Bug #11584
closedAllow "keep:" references on command line.
Description
arvados-cwl-runner lets you provide input parameter values on the command line. However, currently it assumes they are relative paths local files and doesn't allow you to use references to keep. This should be fixed to permit references to keep.
As a secondary problem, "file not found" when checking command line parameters results in a backtrace, rather being caught and printing a friendlier error message.
Updated by Peter Amstutz over 7 years ago
- Subject changed from [CWL] Allow keep: references on command line. to [CWL] Allow "keep:" references on command line.
- Description updated (diff)
Updated by Tom Morris over 7 years ago
- Target version set to Arvados Future Sprints
Updated by Peter Amstutz almost 4 years ago
- Related to Idea #16011: CWL support, docs, training, website added
Updated by Peter Amstutz almost 4 years ago
- Target version changed from Arvados Future Sprints to 2021-03-31 sprint
- Assigned To set to Jiayong Li
Updated by Peter Amstutz almost 4 years ago
- Category set to CWL
- Subject changed from [CWL] Allow "keep:" references on command line. to Allow "keep:" references on command line.
Updated by Peter Amstutz over 3 years ago
- Target version changed from 2021-03-31 sprint to 2021-04-14 sprint
Updated by Peter Amstutz over 3 years ago
- Target version changed from 2021-04-14 sprint to 2021-04-28 bughunt sprint
Updated by Peter Amstutz over 3 years ago
- Target version deleted (
2021-04-28 bughunt sprint)
Updated by Peter Amstutz over 3 years ago
- Related to Idea #17848: CWL runner improvements added
Updated by Peter Amstutz over 3 years ago
- Related to deleted (Idea #16011: CWL support, docs, training, website)
Updated by Lucas Di Pentima almost 3 years ago
- Assigned To changed from Jiayong Li to Lucas Di Pentima
Updated by Lucas Di Pentima almost 3 years ago
I think I've tracked down the issue.
cwltool's main.py
file does some argument parsing in init_job_order()
and translates for example:
['--script', 'keep:zztop-4zz18-x9a7cx3mw6a2czo/OSC_Preprocessing.ssf', '--sessions', 'keep:3c2af8506ae4d7844701000867858f67+8593/20220113']
to
{'job_order': None, 'script': {'class': 'File', 'location': 'file:///Users/lucas/Devel/git/arvados/sdk/cwl/keep%3Azztop-4zz18-x9a7cx3mw6a2czo/OSC_Preprocessing.ssf'}, 'sessions': [{'class': 'Directory', 'location': 'file:///Users/lucas/Devel/git/arvados/sdk/cwl/keep%3A3c2af8506ae4d7844701000867858f67%2B8593/20220113'}]}
At a-c-r
's side, there're some checks for inputs starting with "keep:
" that don't get executed because of this translation.
What's not clear to me is if a-c-r
should decode the file:///full-path/keep%3Asome-uuid/some-file
URI to something understandable like keep:some-uuid/some-file
, or if it's a cwltool
bug (or feature that can be disabled)
Updated by Lucas Di Pentima almost 3 years ago
I think the problem might be here:
The location
of File
and Directory
inputs get translated to an os.path.abspath()
without even checking that what we have is a valid (and existing) relative path.
Updated by Peter Amstutz almost 3 years ago
Lucas Di Pentima wrote:
I think the problem might be here:
The
location
ofFile
andDirectory
inputs get translated to anos.path.abspath()
without even checking that what we have is a valid (and existing) relative path.
Good catch!

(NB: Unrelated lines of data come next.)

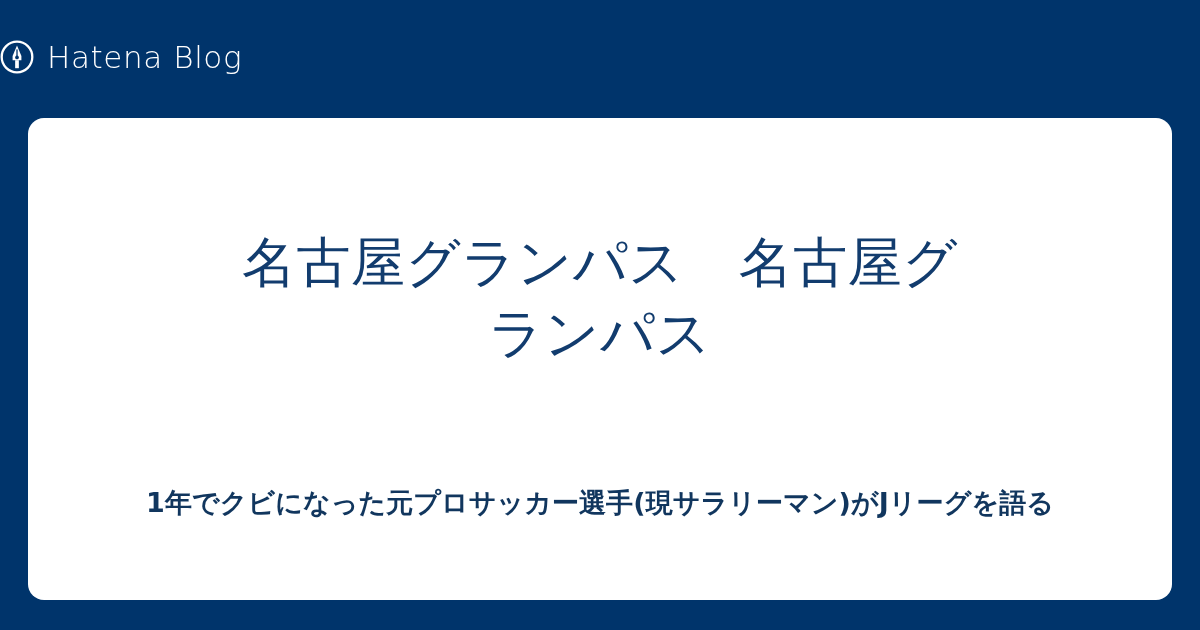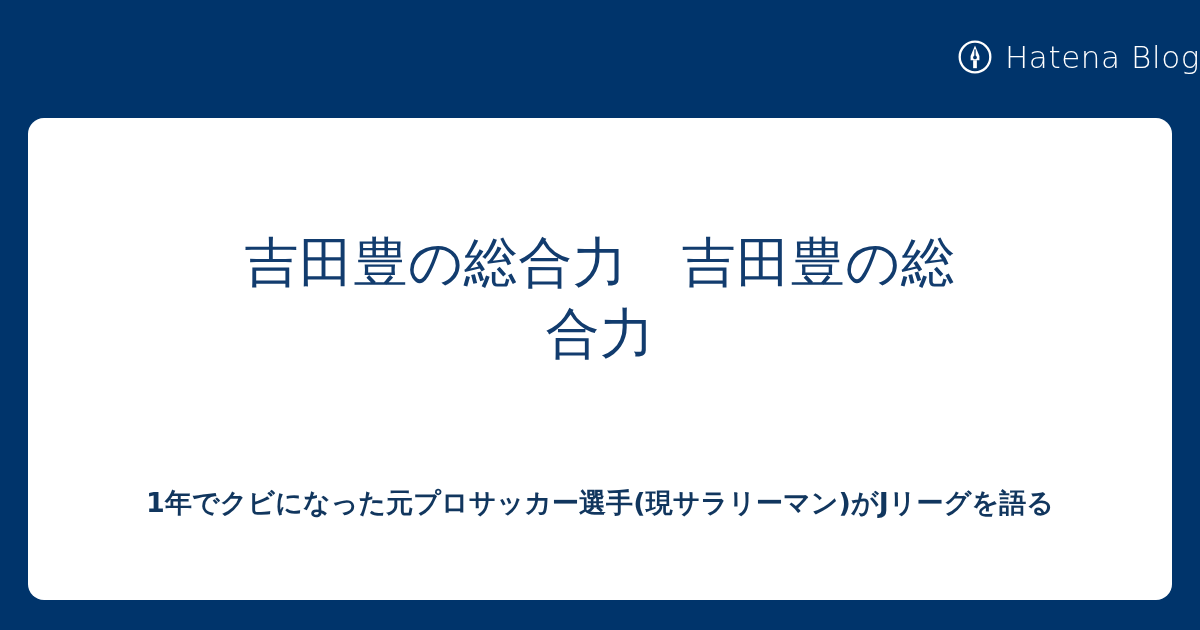--- a/index.html
+++ b/index.html
@@ -31,7 +31,7 @@
     height: 118px;
     display: flex;
     align-items: center;
-    justify-content: flex-end;
+    justify-content: flex-start;
   }
   .brand-inner {
     display: flex;

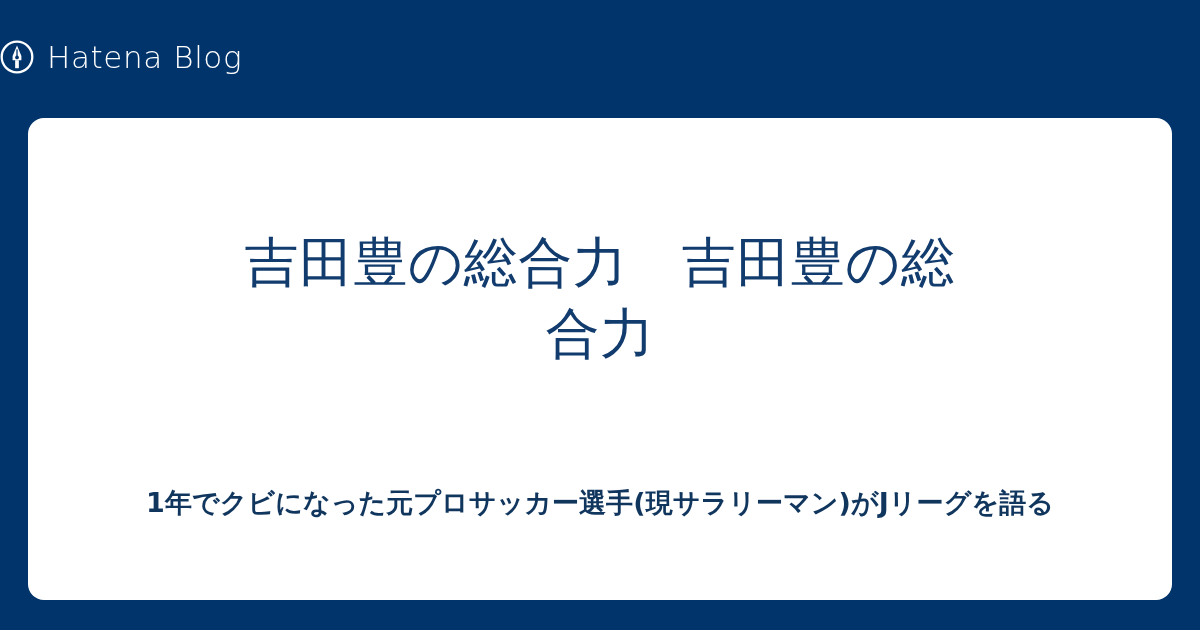--- a/index.html
+++ b/index.html
@@ -148,7 +148,7 @@
   <div class="content-card">
 
     <div class="entry-title-wrap">
-      <h1 class="entry-title">吉田豊の総合力　吉田豊の総合力</h1>
+      <h1 class="entry-title">名古屋グランパス　名古屋グランパス</h1>
     </div>
 
     <div class="blog-desc-wrap">

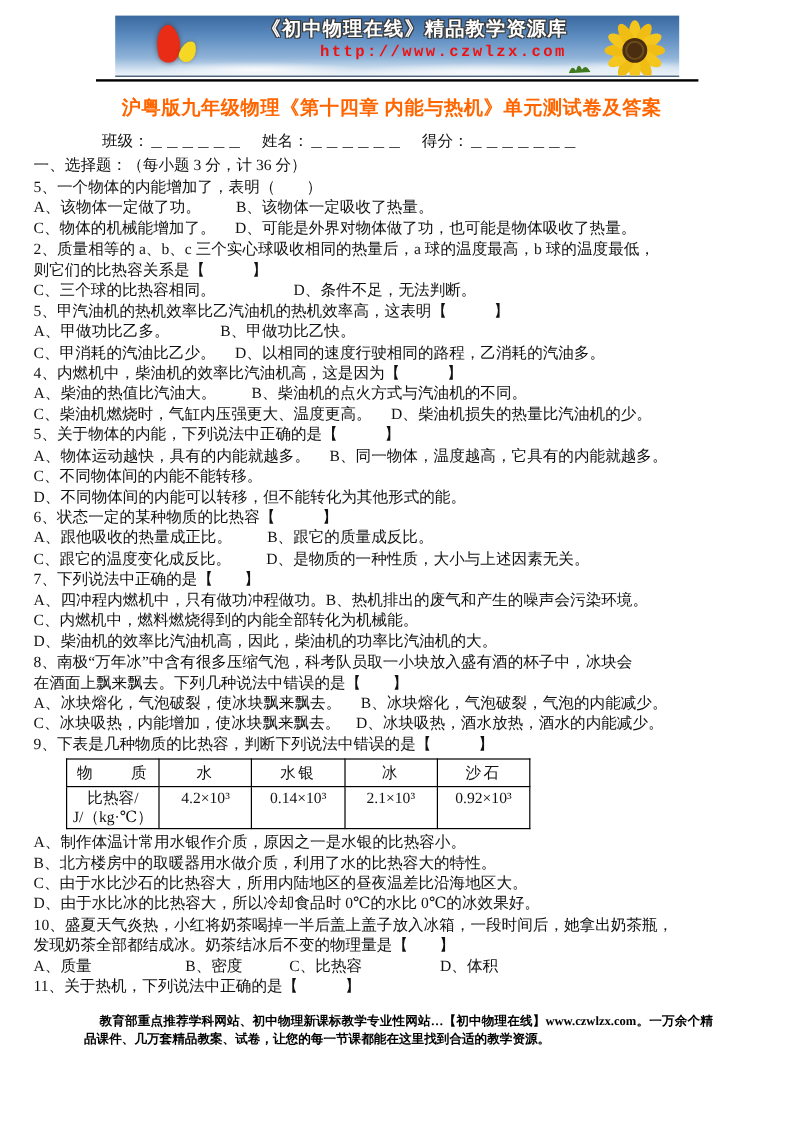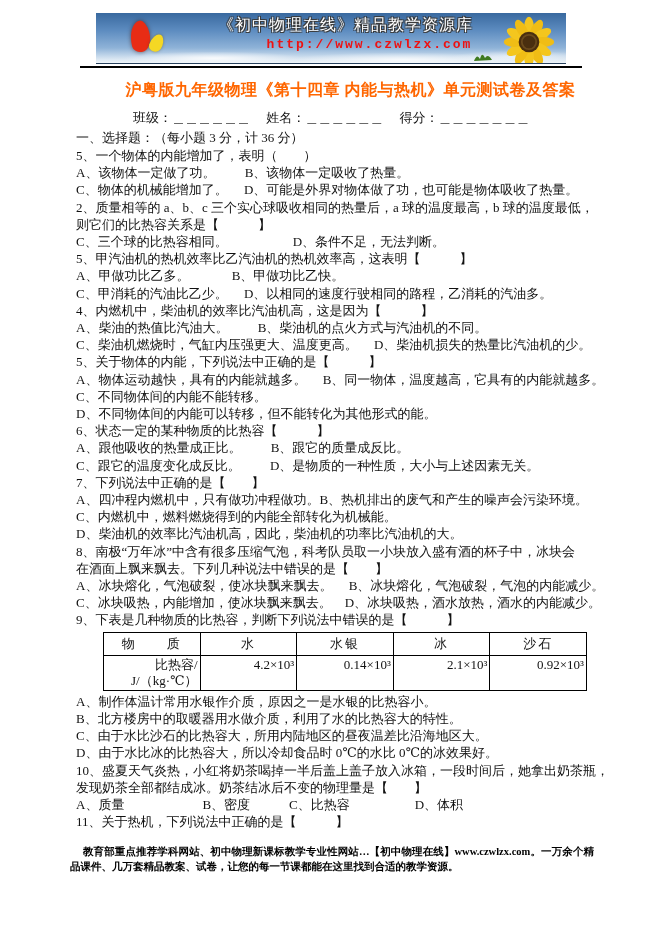--- a/index.html
+++ b/index.html
@@ -48,7 +48,7 @@
     text-align:center;line-height:1.15;
   }
   .banner-site-title{
-    font-weight:normal;font-size:16px;letter-spacing:1px;color:#ffffff;
+    font-weight:bold;font-size:16px;letter-spacing:1px;color:#ffffff;
     text-shadow:1px 1px 0 #3a3a3a,-1px 1px 0 #3a3a3a,1px -1px 0 #3a3a3a,-1px -1px 0 #3a3a3a;
     white-space:nowrap;
   }

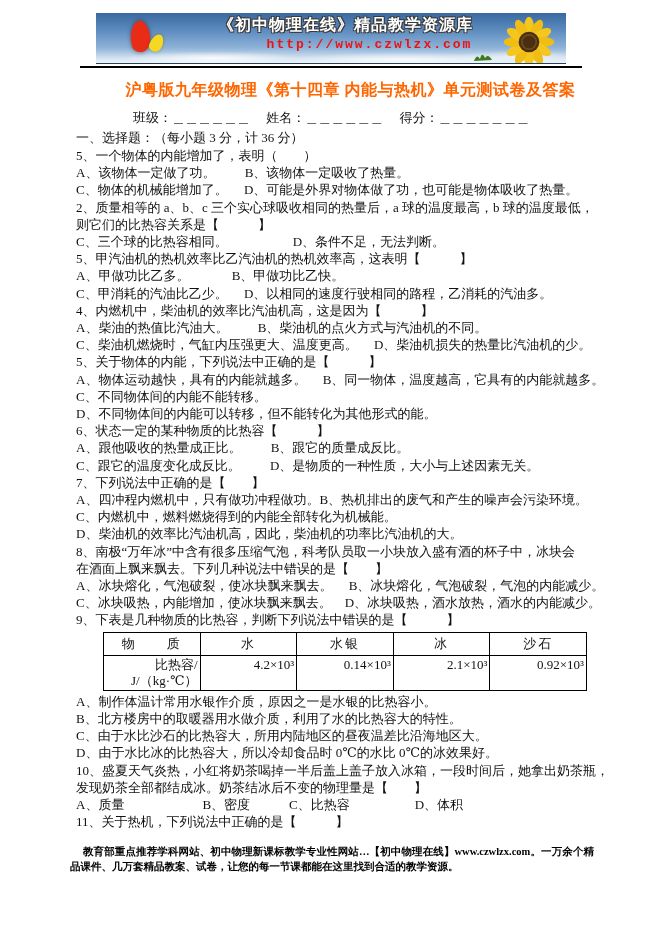--- a/index.html
+++ b/index.html
@@ -63,7 +63,7 @@
     width:502px;height:2px;margin:2px auto 0;background:#000;
   }
   
-  .doc{padding:10px 16px 0 76px;}
+  .doc{padding:10px 16px 0 28px;}
   .doc-title{
     text-align:center;
     font-size:16px;font-weight:bold;color:#ff6600;

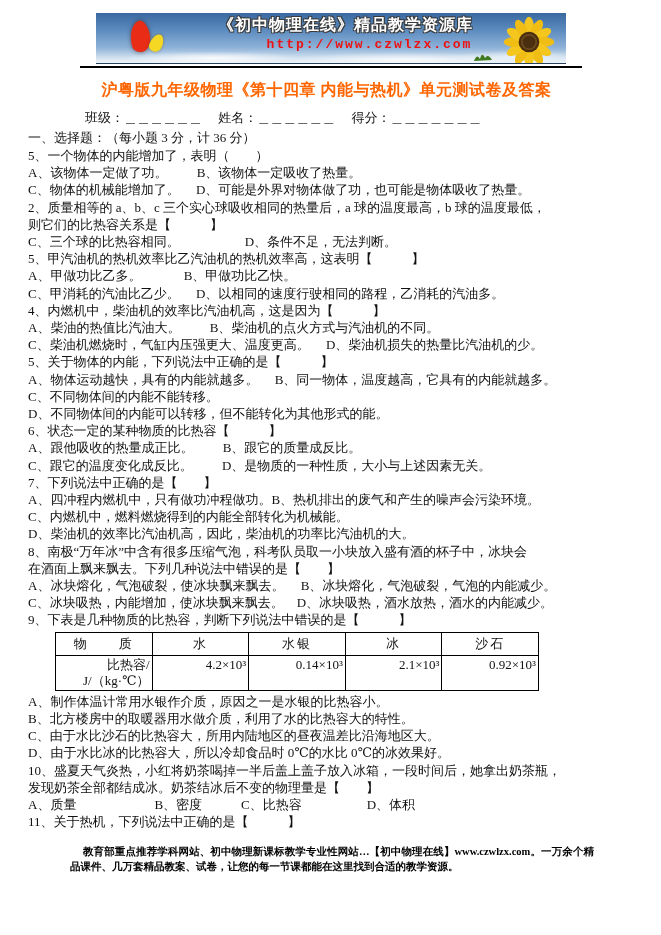--- a/index.html
+++ b/index.html
@@ -85,7 +85,7 @@
   table.spec-table{
     border-collapse:collapse;
     margin:3px 0 2px 27px;
-    table-layout:fixed;width:484px;
+    table-layout:fixed;width:387px;
   }
   table.spec-table td,table.spec-table th{
     border:1.6px solid #000;

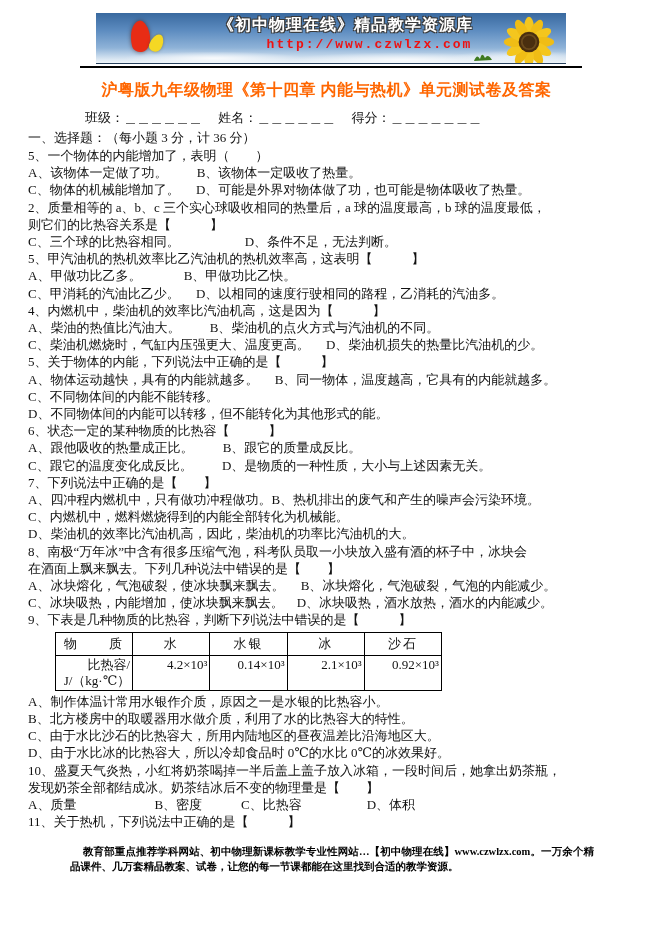--- a/index.html
+++ b/index.html
@@ -94,7 +94,7 @@
     font-family:"Liberation Serif","DejaVu Serif",serif;
   }
   table.spec-table th{height:20px;letter-spacing:2px;}
-  table.spec-table td{height:32px;vertical-align:top;text-align:right;}
+  table.spec-table td{height:32px;vertical-align:top;}
   td.rowlabel{line-height:16px;vertical-align:middle !important;letter-spacing:0;}
   td.val{padding-top:3px;}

Probably not that hard to fix either, it just needs to expand those file/URI references differently.
Updated by Lucas Di Pentima almost 3 years ago
- Status changed from New to In Progress
What I did is something like this:
diff --git a/cwltool/argparser.py b/cwltool/argparser.py
index ea885b64..ca135a5d 100644
--- a/cwltool/argparser.py
+++ b/cwltool/argparser.py
@@ -730,12 +730,16 @@ class FSAction(argparse.Action):
values: Union[AnyStr, Sequence[Any], None],
option_string: Optional[str] = None,
) -> None:
+ if os.path.exists(os.path.abspath(cast(AnyStr, values))):
+ location = file_uri(str(os.path.abspath(cast(AnyStr, values))))
+ else:
+ location = cast(AnyStr, values)
setattr(
namespace,
self.dest,
{
"class": self.objclass,
- "location": file_uri(str(os.path.abspath(cast(AnyStr, values)))),
+ "location": location,
},
)
@@ -762,10 +766,14 @@ class FSAppendAction(argparse.Action):
if not g:
g = []
setattr(namespace, self.dest, g)
+ if os.path.exists(os.path.abspath(cast(AnyStr, values))):
+ location = file_uri(str(os.path.abspath(cast(AnyStr, values))))
+ else:
+ location = cast(AnyStr, values)
g.append(
{
"class": self.objclass,
- "location": file_uri(str(os.path.abspath(cast(AnyStr, values)))),
+ "location": location,
}
)
My thought process is that as cwltool
doesn't know the keep:xxx
URIs, and it's not an existing relative path, it shouldn't translate it at all. I guess cwltool
users will get an "file not found" error somewhere downstream anyways.
I've ran the tests and 5 fail, although the same number of tests fail on main
, so I'm not sure if this change broke something.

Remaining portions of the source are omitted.